Hot potato at Thames Water
There aren’t many deals at KKR these days that need the finesse of Henry Kravis, the private equity firm’s legendary co-founder.
Yet over the weekend, he came out of the woodwork as the UK government attempted to salvage a deal for KKR to plough £4bn of equity into distressed water utility Thames Water.
But assurances made to Kravis that Keir Starmer’s Labour government were pro-investment failed to convince the billionaire investor. By Tuesday morning, KKR withdrew from the deal, leaving the fate of Thames Water in limbo.
It was an embarrassing moment for a government that has been trying to flaunt a business-friendly agenda to attract investment into the country.
At the same time, Starmer and Labour have talked a tough game on the utilities sector. Fear of political interference, together with the potential for further uncertainty under future governments during the extensive period needed to nurse Thames Water back to health, seems to have spooked KKR.
The utility has teetered on the brink of insolvency, weighed down by a mountain of debt piled on to it during its years of private ownership.
That’s presented problems for the government, which needs to find new investment to prevent a costly renationalisation while contending with a public furious at perceived mismanagement by groups including Macquarie, the Australian infrastructure investor.
KKR had hoped to persuade Ofwat, the UK water regulator, to reduce fines it had levied on Thames Water.
But last week, Ofwat said it would fine the utility £123mn for breaking the rules on its wastewater operations and for paying millions of pounds in dividends despite poor performance.
Ofwat itself has come under fierce scrutiny. The same day the KKR deal fell through, an official review said the current regulatory system had “largely lost public trust”.

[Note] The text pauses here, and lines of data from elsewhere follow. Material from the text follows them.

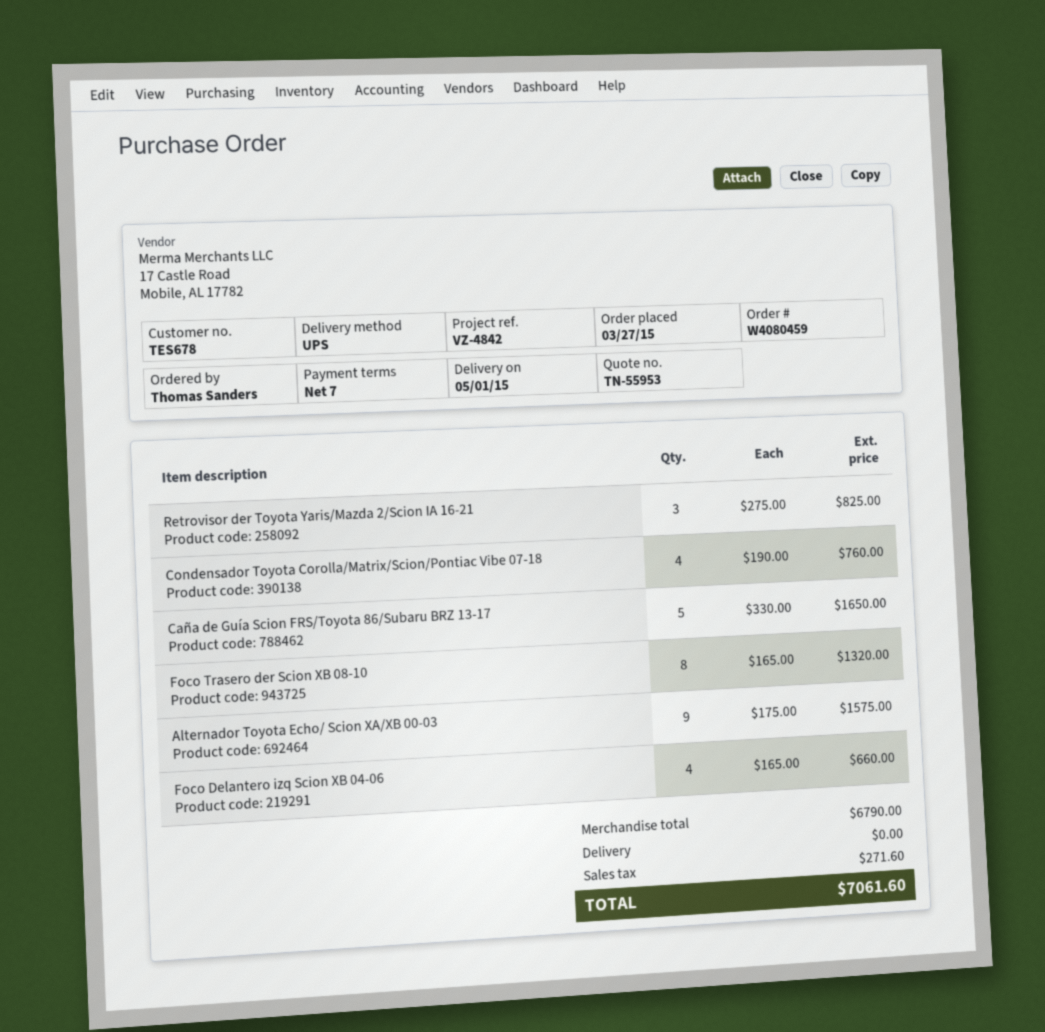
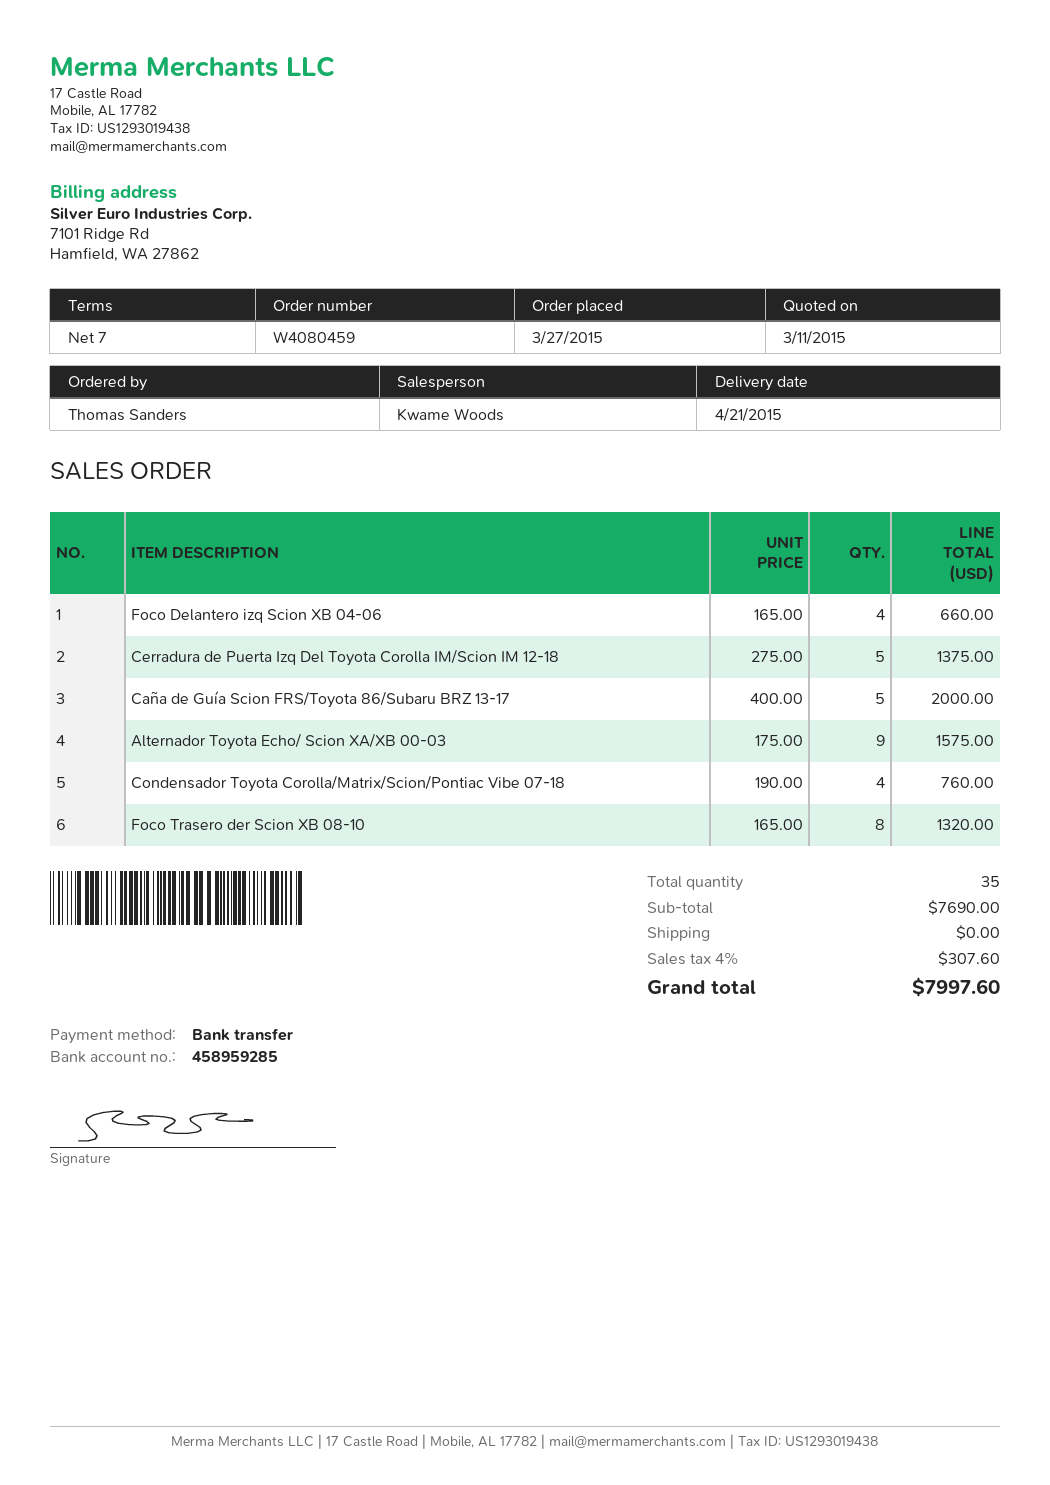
delivery date: 2015-05-01 -> 2015-04-21
Retrovisor der Toyota Yaris/Mazda 2/Scion IA 16-21: 3 x 275.00 = 825.00 -> none
Caña de Guía Scion FRS/Toyota 86/Subaru BRZ 13-17: 5 x 330.00 = 1650.00 -> 5 x 400.00 = 2000.00
Cerradura de Puerta Izq Del Toyota Corolla IM/Scion IM 12-18: none -> 5 x 275.00 = 1375.00
subtotal: 6790.00 -> 7690.00
tax: 271.60 -> 307.60
total: 7061.60 -> 7997.60

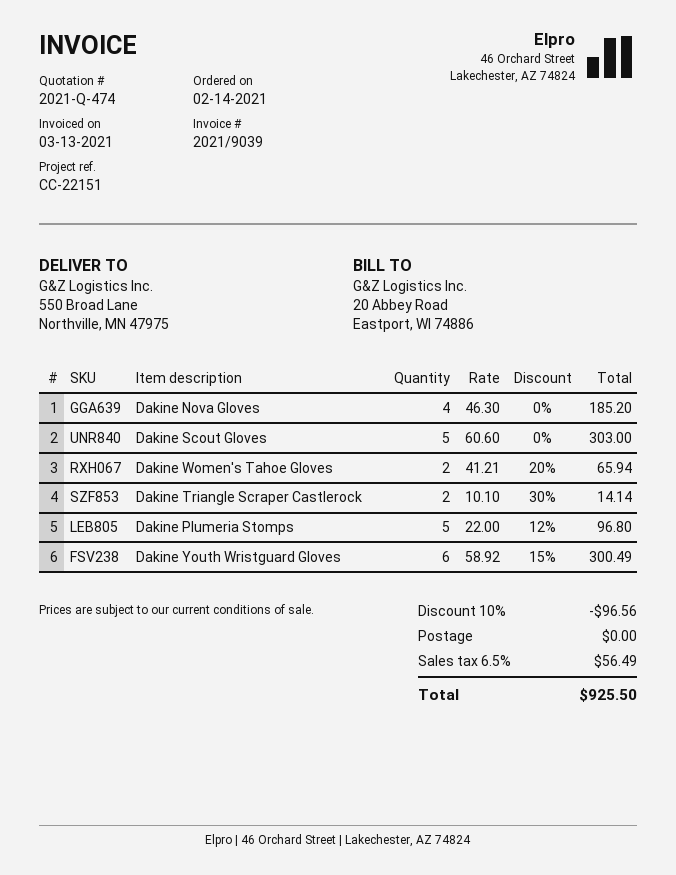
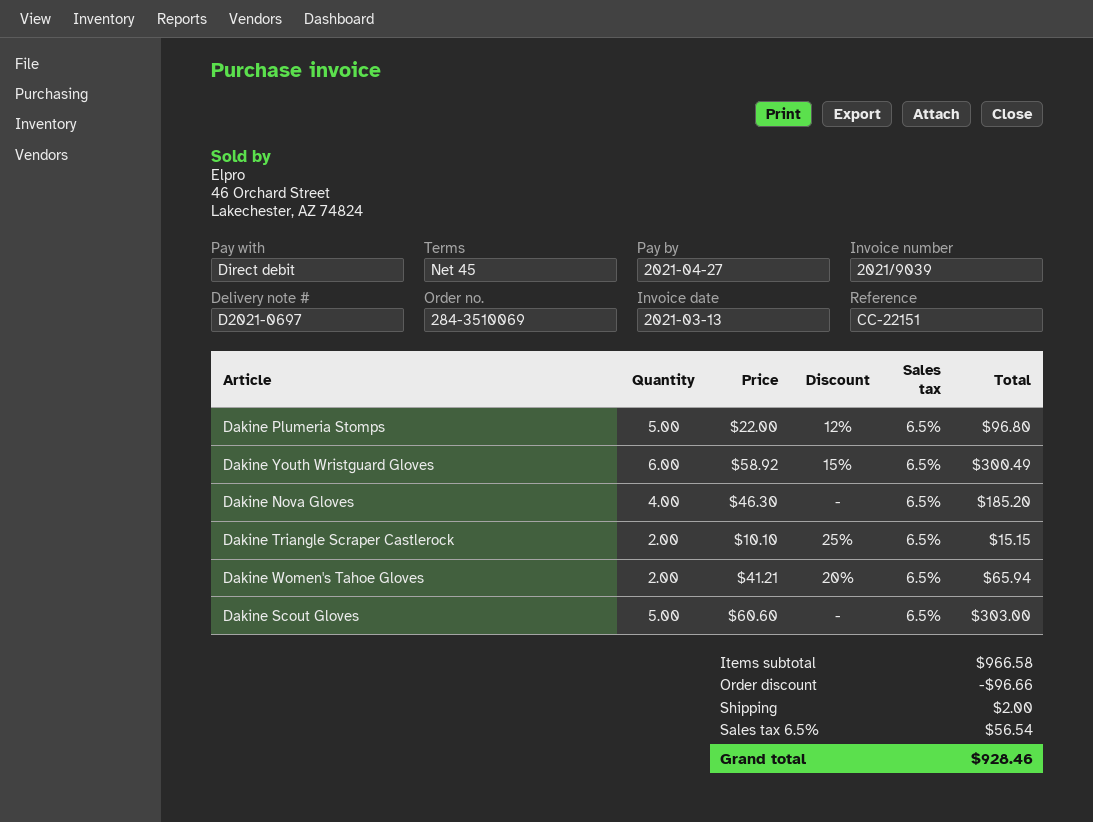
Dakine Triangle Scraper Castlerock: 2 x 10.10 - 30% = 14.14 -> 2 x 10.10 - 25% = 15.15
discount: 96.56 -> 96.66
shipping: 0.00 -> 2.00
tax: 6.5% = 56.49 -> 6.5% = 56.54
total: 925.50 -> 928.46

The onus now falls on the senior lenders, such as Elliott Management and UK asset manager Aberdeen, who own the majority of Thames Water’s nearly £20bn in debt.
Last week, holders of the utility’s top-ranking debt outlined a turnaround plan and indicated they would inject billions of pounds of new equity funding into the business.
That would add to a separate £3bn emergency loan they provided in March.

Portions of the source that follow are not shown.